* World's biggest banks face 1-2.5 pct surcharge by end 2018
* Surcharge to be in form of core Tier 1 capital, no CoCos
* Could prompt top European banks to raise over 50 bln euros
* Europe bank shares hit 2011, clarity on capital plans welcomed (Adds comments from Deutsche Bank CEO, bankers)
By Steve Slater and Arno Schuetze
LONDON/FRANKFURT, June 27 (Reuters) - Europe's banks may need to raise over 50 billion euros ($71.6 Billion) after regulators slapped an extra capital surcharge on big lenders to make them safer and forbid the use of debt to pad out the extra cushion.
Bank shares hit a low for the year as lenders in France and Germany may be most in need, adding to fears their capital could be strained by losses on holdings of Greek bonds and loans to the troubled euro zone country.

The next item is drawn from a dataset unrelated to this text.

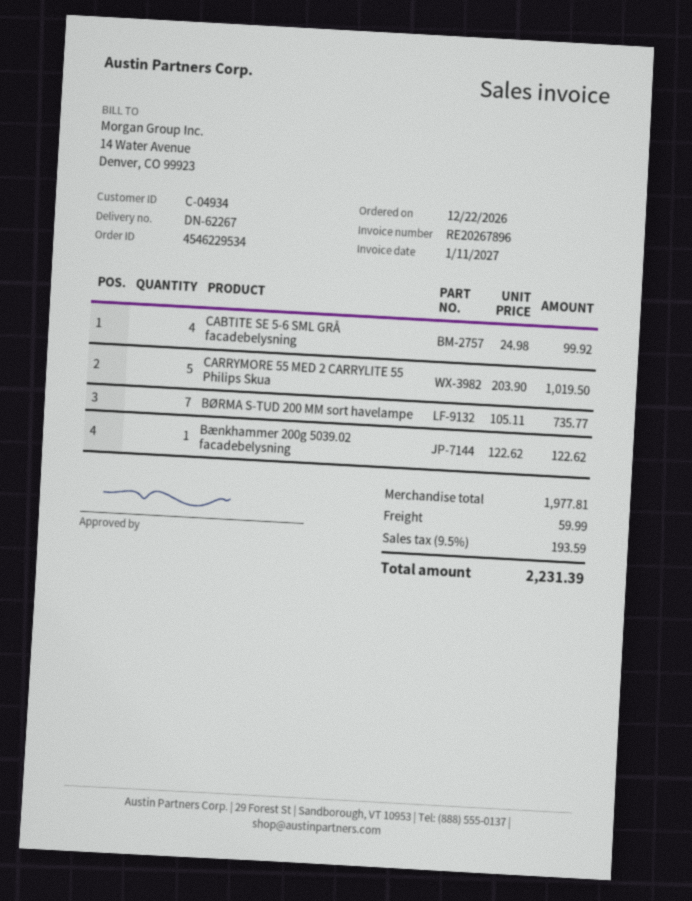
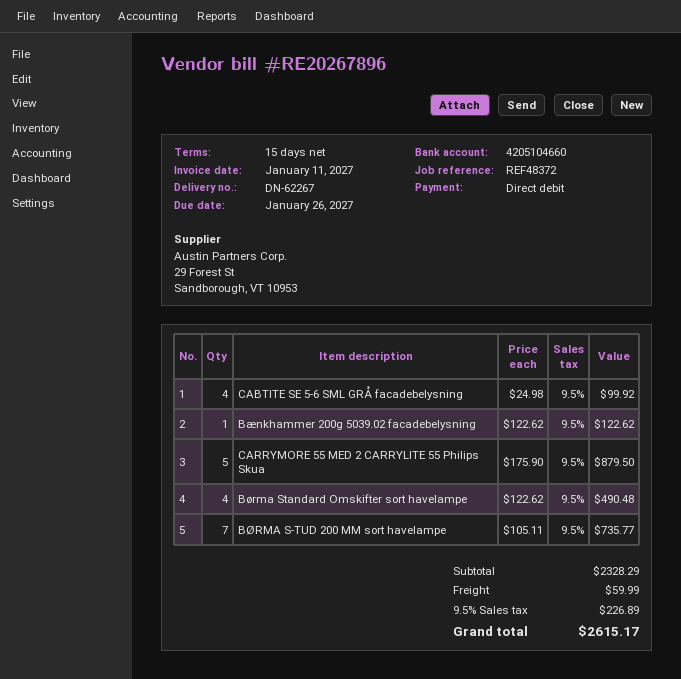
CARRYMORE 55 MED 2 CARRYLITE 55 Philips Skua: 5 x 203.90 = 1019.50 -> 5 x 175.90 = 879.50
Børma Standard Omskifter sort havelampe: none -> 4 x 122.62 = 490.48
subtotal: 1977.81 -> 2328.29
tax: 9.5% = 193.59 -> 9.5% = 226.89
total: 2231.39 -> 2615.17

"Capital will become a critical competitive issue. The race to compete for capital has begun," Deutsche Bank AG (DBKGn.DE) Chief Executive Josef Ackermann told a Reuters conference in Frankfurt on Monday.
A capital surcharge of between 1 percent and 2.5 percent for the biggest systemically important banks agreed by global regulators at the weekend was in line with or slightly less than expectations.
Ackermann expected Deutsche Bank to be in the top band and that all the banks facing a surcharge will benefit from lower refinancing costs and be preferred by depositors.
Analysts argue a surcharge means that governments believe the lenders are too important to fail.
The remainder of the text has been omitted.